SÈCHERESSE EN ESPAGNE : L’EUROPE RISQUE DE PERDRE UN DE SES PLUS GRANDS VERGERS

Paris / La Gazette
À cause du manque d’eau, bientôt, l’Espagne ne sera plus le verger de l’Europe. La sécheresse y dure depuis des années et l’irrigation y est devenue impossible. L'alimentation des Européens devra se recentrer sur d'autres pays.
La sècheresse gagne de plus en plus l’Espagne. Province de Gérone, en Catalogne (Espagne)
Les réserves d’eau en Espagne sont à l’image de ce lac de barrage asséché, c'est-à-dire entre 25 et 50% de leur capacité.

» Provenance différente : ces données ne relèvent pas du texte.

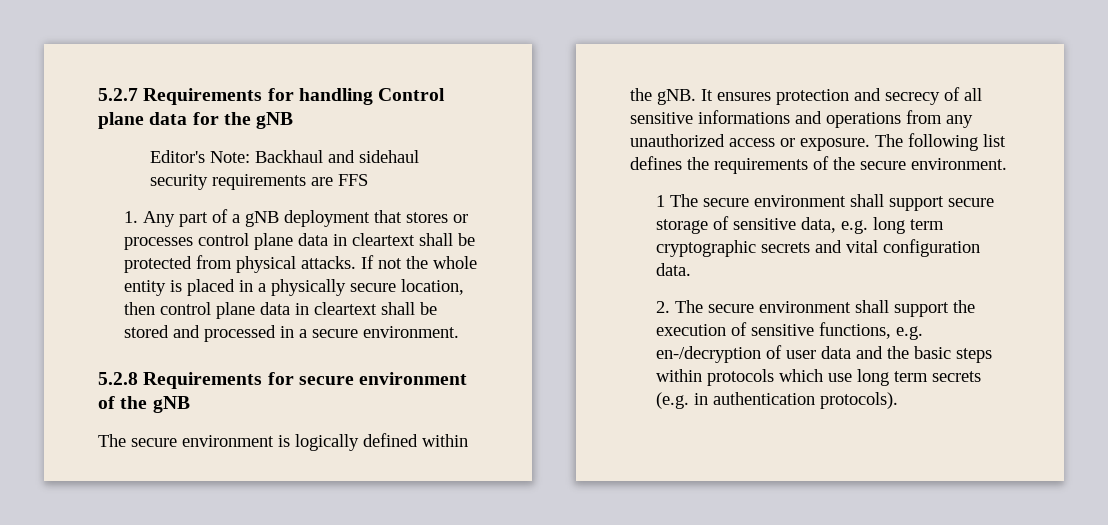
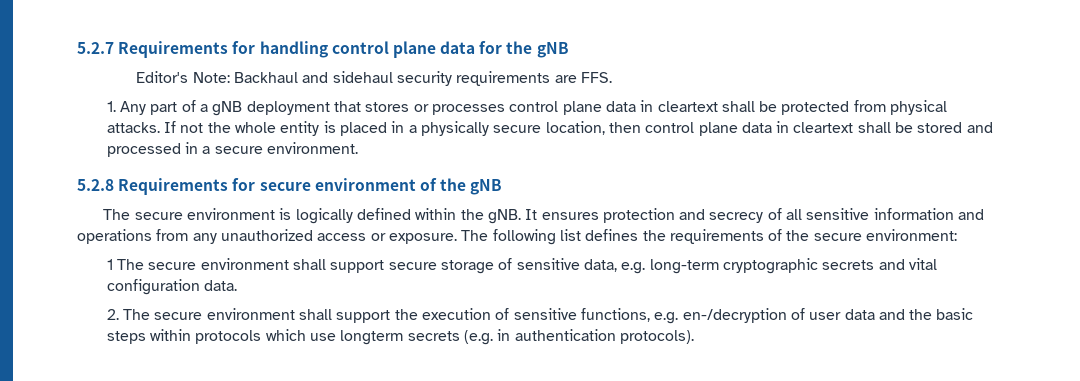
- 5.2.7 Requirements for handling Control plane data for the gNB
+ 5.2.7 Requirements for handling control plane data for the gNB
- Editor's Note: Backhaul and sidehaul security requirements are FFS
+ Editor's Note: Backhaul and sidehaul security requirements are FFS.
- It ensures protection and secrecy of all sensitive informations and operations from any unauthorized access or exposure.
+ It ensures protection and secrecy of all sensitive information and operations from any unauthorized access or exposure.
- The following list defines the requirements of the secure environment.
+ The following list defines the requirements of the secure environment:
- 1 The secure environment shall support secure storage of sensitive data, e.g. long term cryptographic secrets and vital configuration data.
+ 1 The secure environment shall support secure storage of sensitive data, e.g. long-term cryptographic secrets and vital configuration data.
- 2. The secure environment shall support the execution of sensitive functions, e.g. en-/decryption of user data and the basic steps within protocols which use long term secrets (e.g. in authentication protocols).
+ 2. The secure environment shall support the execution of sensitive functions, e.g. en-/decryption of user data and the basic steps within protocols which use longterm secrets (e.g. in authentication protocols).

Ici, on redécouvre le clocher d’une église initialement au fond du lac. Il n’y a aucune pluie, et la température est montée jusqu’à 44° C dès le mois d’avril en Andalousie. On parle dorénavant de méga-sécheresse, et c'est tout un modèle agricole qui s'effondre.
La sécheresse dure depuis des années, et l’on ne peut plus irriguer comme avant. D'innombrables parcelles n'étaient cultivables qu'avec cette technique, et les robinets seront bientôt coupés. "Le pic de production espagnol est déjà passé", affirme Serge Zaka dans le reportage de TF1 en tête de cet article. Pour cet ingénieur et docteur en agroclimatologie, "le climat ne permettra plus de tenir une production telle qu’on avait. L’Espagne ne sera plus le verger de l’Europe d'ici à 2050. Ce seront les pays un peu plus au nord, comme l’Italie, la Suisse, la France, l’Allemagne ou la Belgique".
Les chiffres sont déjà alarmants : 5 millions d’hectares de céréales sont perdus, de même que 80% des olives dans le sud. En tout, 80% de la production agricole est en souffrance. Dans ce qu’on appelait "le potager de l’Europe", des maraîchers renoncent désormais à planter, par anticipation du manque d’eau.
Ses choux, salades et pastèques inondaient les supermarchés européens quelle que soit la saison. Mais pour Juan Francisco Abellaneda, agriculteur de ce sud-est aride de l’Espagne, irrigué depuis des années grâce aux eaux détournées du Tage, tout risque de basculer. "Il y a des milliers d’hectares de culture ici. Si on réduit les surfaces, tout ce qui n’est pas cultivé deviendra désertique dans quelques années. Avec l’eau qui s’en va, ce sont aussi les gens qui partent", estime-t-il.
En ce début de printemps anormalement sec, le maraîcher de 47 ans, au teint hâlé et à la voix rocailleuse, inspecte d’un œil anxieux ses rangs de brocolis, plantés sur des sillons de terre poussiéreux. Avec ses frères, il exporte 3.000 tonnes de fruits et légumes chaque année. L’activité était florissante, comme pour beaucoup d’agriculteurs de cette région, où se succèdent serres immenses, hangars flambant neufs et vergers à perte de vue.
Les conséquences économiques seront désastreuses pour la population locale. "Avec l’eau qui s’en va, ce sont aussi les entreprises, les emplois, les familles, les gens qui partent, et nos villages finissent abandonnés", soupire Borja Castro, maire d’Alcocer, un village de 300 âmes situé près des réservoirs d'Entrepeñas et de Buendía, où est pompée l’eau envoyée vers le sud-est.
Le gouvernement espagnol vient d’annoncer 2,2 milliards d’euros pour aider les agriculteurs et construire plus d’usines de dessalement d’eau de mer, et des systèmes pour accroître la réutilisation d’eaux usées. La solution laisse les agriculteurs dubitatifs. L’eau dessalée "manque de nutriments" et "a un impact environnemental important, car il faut beaucoup d’électricité pour la produire", souligne Alfonso Gálvez, responsable local du syndicat agricole Asaja. Sur nos étals cet été, il y aura encore des fruits et légumes espagnols, fournis notamment par les dizaines de milliers de serres géantes d’Andalousie, mais il y en aura moins, et la tendance semble devoir s'aggraver.